» Task instructions
Please state how many lines in the records contain the string "shadow", with no words besides the number.

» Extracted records
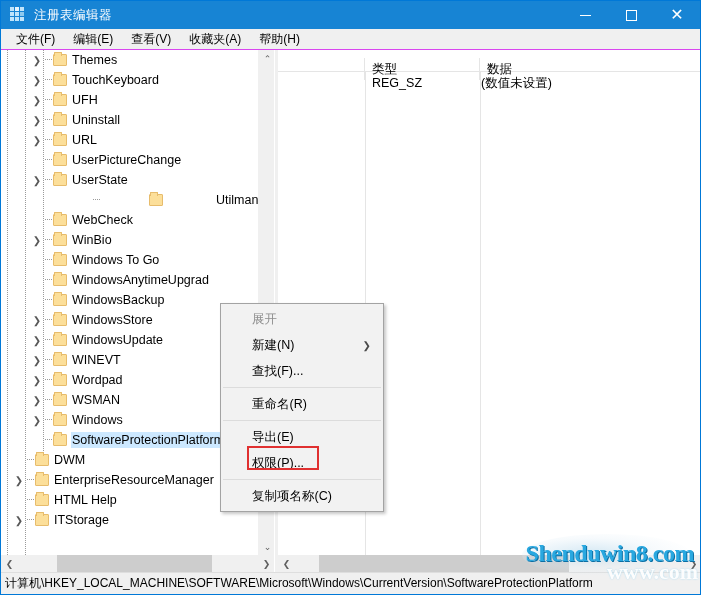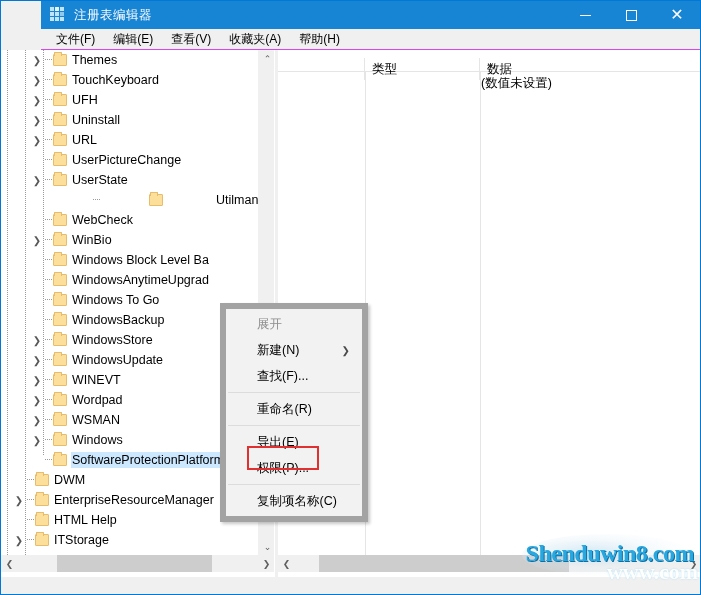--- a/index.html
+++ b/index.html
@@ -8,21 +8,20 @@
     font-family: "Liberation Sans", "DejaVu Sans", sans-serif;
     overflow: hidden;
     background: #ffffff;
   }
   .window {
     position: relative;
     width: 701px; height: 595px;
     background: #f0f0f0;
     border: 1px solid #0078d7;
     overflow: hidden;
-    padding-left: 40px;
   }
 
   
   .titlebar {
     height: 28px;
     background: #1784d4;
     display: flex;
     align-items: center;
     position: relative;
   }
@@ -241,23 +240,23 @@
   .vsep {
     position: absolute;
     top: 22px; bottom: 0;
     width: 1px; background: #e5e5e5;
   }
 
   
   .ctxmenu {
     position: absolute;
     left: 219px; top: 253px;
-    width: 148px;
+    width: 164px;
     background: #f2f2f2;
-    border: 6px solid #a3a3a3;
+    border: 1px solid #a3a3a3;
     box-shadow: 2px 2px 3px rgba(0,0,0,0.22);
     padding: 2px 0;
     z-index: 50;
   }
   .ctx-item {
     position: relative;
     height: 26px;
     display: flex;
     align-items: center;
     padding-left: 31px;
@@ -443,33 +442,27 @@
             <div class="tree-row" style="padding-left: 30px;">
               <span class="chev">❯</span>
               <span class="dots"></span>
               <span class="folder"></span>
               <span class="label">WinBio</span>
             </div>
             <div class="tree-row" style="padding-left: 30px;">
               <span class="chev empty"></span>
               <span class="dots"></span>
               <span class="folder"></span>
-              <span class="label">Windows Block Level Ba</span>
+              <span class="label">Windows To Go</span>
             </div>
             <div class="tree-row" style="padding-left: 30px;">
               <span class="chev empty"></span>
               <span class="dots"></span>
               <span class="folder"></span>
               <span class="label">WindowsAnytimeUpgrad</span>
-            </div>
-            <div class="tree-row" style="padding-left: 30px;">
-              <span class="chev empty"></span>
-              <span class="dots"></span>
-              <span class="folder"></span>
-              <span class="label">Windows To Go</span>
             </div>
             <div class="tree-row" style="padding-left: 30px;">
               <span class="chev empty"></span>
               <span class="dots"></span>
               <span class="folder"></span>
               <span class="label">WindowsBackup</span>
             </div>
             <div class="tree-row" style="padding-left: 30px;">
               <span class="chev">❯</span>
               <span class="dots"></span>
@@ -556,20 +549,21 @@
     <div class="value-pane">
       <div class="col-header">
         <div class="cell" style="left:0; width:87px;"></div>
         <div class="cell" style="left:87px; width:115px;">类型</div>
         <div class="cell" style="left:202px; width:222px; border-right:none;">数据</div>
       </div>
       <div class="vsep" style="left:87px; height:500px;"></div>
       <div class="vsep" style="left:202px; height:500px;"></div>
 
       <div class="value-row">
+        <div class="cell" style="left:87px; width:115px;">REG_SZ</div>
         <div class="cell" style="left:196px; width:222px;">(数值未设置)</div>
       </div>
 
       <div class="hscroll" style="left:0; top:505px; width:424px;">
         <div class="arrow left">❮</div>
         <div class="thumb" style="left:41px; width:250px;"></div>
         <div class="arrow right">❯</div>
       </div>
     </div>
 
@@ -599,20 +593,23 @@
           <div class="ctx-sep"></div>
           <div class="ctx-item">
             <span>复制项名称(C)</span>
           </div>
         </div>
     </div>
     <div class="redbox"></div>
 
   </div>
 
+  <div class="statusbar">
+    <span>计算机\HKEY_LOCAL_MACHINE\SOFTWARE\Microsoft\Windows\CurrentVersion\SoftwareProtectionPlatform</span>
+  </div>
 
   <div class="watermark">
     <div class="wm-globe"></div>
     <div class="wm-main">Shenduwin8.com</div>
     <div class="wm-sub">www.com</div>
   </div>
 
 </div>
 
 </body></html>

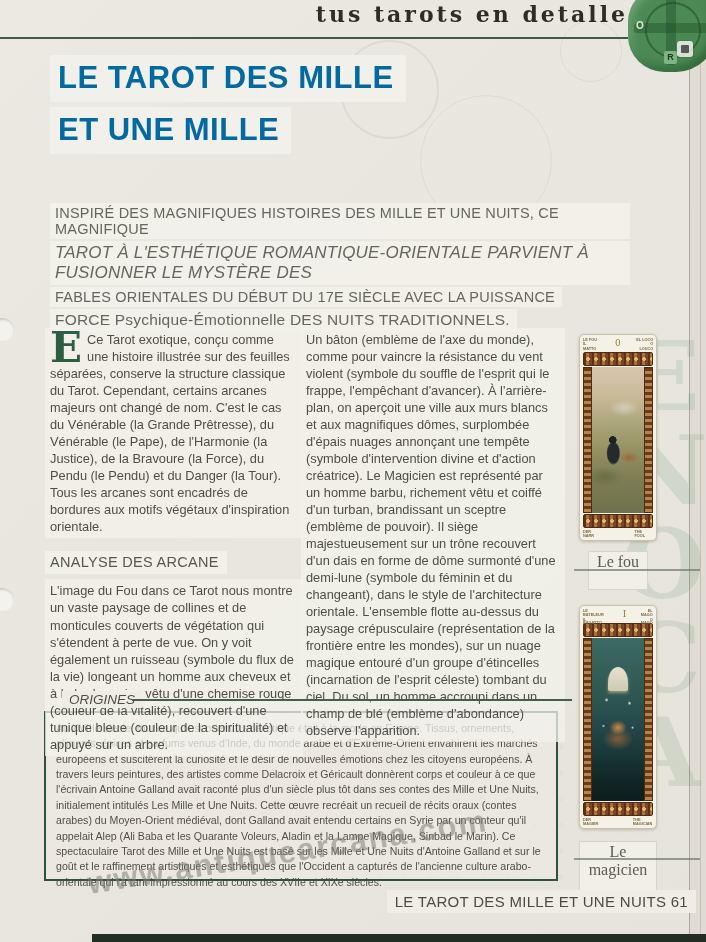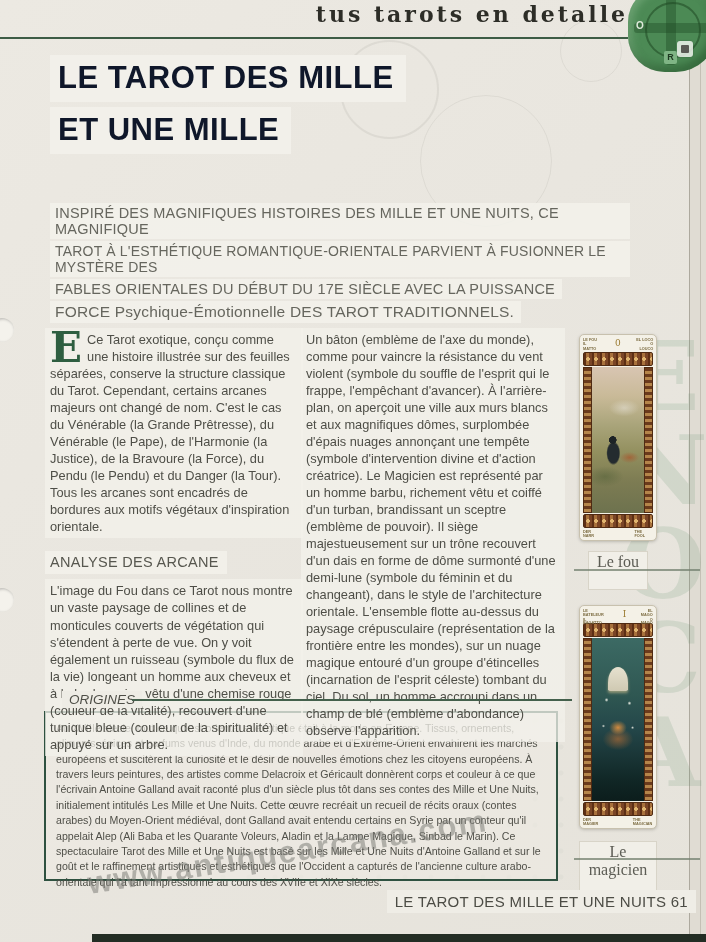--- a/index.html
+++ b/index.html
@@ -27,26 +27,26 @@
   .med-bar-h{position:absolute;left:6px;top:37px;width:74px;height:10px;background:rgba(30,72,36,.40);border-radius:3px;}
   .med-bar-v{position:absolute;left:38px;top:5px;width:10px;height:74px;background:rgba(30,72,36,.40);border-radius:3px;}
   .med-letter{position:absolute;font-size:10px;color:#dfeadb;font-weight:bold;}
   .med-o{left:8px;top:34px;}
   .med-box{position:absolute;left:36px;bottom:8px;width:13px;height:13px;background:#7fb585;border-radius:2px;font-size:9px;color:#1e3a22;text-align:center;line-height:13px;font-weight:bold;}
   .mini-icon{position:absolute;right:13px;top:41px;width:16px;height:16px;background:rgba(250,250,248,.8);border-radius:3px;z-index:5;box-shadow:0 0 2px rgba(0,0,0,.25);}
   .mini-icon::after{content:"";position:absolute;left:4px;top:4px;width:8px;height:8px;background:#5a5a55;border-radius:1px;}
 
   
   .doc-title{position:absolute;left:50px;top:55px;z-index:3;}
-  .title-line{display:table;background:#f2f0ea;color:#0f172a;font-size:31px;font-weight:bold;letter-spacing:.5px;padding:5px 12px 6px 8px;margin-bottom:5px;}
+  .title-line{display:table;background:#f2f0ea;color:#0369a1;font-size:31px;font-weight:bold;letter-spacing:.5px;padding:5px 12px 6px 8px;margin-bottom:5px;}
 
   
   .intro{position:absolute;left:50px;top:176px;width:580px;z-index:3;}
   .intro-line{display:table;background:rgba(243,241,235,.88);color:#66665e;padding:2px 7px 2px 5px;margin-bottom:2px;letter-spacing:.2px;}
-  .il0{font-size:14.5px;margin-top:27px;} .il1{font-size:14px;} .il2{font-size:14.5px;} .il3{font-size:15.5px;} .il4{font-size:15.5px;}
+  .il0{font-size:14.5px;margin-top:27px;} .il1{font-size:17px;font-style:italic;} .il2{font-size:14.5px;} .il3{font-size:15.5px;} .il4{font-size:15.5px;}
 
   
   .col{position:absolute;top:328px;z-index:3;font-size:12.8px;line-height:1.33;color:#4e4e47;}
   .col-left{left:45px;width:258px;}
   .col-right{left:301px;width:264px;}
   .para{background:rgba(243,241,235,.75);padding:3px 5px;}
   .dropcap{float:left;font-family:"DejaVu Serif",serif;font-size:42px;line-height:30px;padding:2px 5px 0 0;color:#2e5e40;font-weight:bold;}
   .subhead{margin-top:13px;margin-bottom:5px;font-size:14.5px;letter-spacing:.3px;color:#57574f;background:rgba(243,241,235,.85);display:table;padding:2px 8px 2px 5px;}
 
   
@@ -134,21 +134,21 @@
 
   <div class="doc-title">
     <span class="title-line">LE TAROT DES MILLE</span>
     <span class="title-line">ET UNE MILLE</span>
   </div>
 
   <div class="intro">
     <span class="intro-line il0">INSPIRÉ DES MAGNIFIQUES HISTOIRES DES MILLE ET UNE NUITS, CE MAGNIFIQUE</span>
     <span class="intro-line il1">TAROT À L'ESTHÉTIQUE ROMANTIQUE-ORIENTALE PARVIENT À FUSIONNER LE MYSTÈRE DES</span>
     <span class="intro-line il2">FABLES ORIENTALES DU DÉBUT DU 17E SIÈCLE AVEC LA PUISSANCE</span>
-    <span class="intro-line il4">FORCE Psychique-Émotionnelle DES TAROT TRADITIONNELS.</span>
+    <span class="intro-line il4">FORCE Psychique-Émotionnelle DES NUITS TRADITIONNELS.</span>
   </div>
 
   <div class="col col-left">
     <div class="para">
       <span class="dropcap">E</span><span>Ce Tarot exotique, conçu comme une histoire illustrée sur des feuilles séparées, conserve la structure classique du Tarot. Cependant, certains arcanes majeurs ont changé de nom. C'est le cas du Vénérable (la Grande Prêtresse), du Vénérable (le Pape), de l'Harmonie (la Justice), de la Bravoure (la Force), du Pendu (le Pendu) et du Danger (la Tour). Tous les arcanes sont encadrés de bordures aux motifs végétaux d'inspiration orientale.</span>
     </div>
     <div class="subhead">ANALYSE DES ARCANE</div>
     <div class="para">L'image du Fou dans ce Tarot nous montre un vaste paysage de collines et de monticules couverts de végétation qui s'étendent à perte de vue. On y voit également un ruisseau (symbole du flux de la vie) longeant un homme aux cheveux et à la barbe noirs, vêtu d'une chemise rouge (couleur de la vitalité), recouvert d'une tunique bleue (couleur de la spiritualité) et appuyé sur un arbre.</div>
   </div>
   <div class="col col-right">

...

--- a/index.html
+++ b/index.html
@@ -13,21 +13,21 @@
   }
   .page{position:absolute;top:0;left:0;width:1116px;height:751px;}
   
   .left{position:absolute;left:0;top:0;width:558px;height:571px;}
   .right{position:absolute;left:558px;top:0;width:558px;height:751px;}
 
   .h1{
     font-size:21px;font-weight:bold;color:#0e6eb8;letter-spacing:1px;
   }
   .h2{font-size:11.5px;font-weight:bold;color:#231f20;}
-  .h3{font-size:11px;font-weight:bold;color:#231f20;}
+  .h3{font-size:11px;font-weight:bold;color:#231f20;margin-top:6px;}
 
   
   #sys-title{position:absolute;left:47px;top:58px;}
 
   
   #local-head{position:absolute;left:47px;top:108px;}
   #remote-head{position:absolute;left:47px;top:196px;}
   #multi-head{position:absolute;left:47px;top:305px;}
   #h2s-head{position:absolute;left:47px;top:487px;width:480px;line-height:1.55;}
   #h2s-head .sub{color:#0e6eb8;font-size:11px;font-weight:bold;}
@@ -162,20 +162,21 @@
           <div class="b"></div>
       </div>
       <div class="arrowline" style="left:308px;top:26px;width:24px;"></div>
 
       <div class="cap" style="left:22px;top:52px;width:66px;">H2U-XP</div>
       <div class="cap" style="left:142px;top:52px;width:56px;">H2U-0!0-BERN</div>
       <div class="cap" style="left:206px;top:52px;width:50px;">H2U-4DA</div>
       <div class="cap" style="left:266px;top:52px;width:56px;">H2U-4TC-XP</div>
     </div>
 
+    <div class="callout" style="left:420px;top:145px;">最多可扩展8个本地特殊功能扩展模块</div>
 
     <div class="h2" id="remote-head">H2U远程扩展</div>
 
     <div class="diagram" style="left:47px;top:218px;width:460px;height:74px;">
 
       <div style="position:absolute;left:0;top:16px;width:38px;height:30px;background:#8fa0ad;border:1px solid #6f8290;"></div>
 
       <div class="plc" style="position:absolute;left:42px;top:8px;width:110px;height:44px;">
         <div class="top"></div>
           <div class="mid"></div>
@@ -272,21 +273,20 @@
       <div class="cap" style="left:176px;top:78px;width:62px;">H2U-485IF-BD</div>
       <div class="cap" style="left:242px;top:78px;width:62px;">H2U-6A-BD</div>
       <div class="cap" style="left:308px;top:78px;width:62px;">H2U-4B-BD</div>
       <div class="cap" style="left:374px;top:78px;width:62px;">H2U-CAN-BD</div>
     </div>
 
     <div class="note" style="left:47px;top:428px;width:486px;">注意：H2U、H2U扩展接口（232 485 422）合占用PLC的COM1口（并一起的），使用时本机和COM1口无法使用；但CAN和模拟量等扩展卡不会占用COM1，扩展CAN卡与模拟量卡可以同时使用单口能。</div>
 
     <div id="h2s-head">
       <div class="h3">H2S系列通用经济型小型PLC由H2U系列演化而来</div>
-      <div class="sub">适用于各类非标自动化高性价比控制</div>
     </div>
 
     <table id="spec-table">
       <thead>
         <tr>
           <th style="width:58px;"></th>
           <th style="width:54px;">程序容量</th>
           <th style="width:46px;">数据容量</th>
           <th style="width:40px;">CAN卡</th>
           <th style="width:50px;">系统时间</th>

» Exercise result
2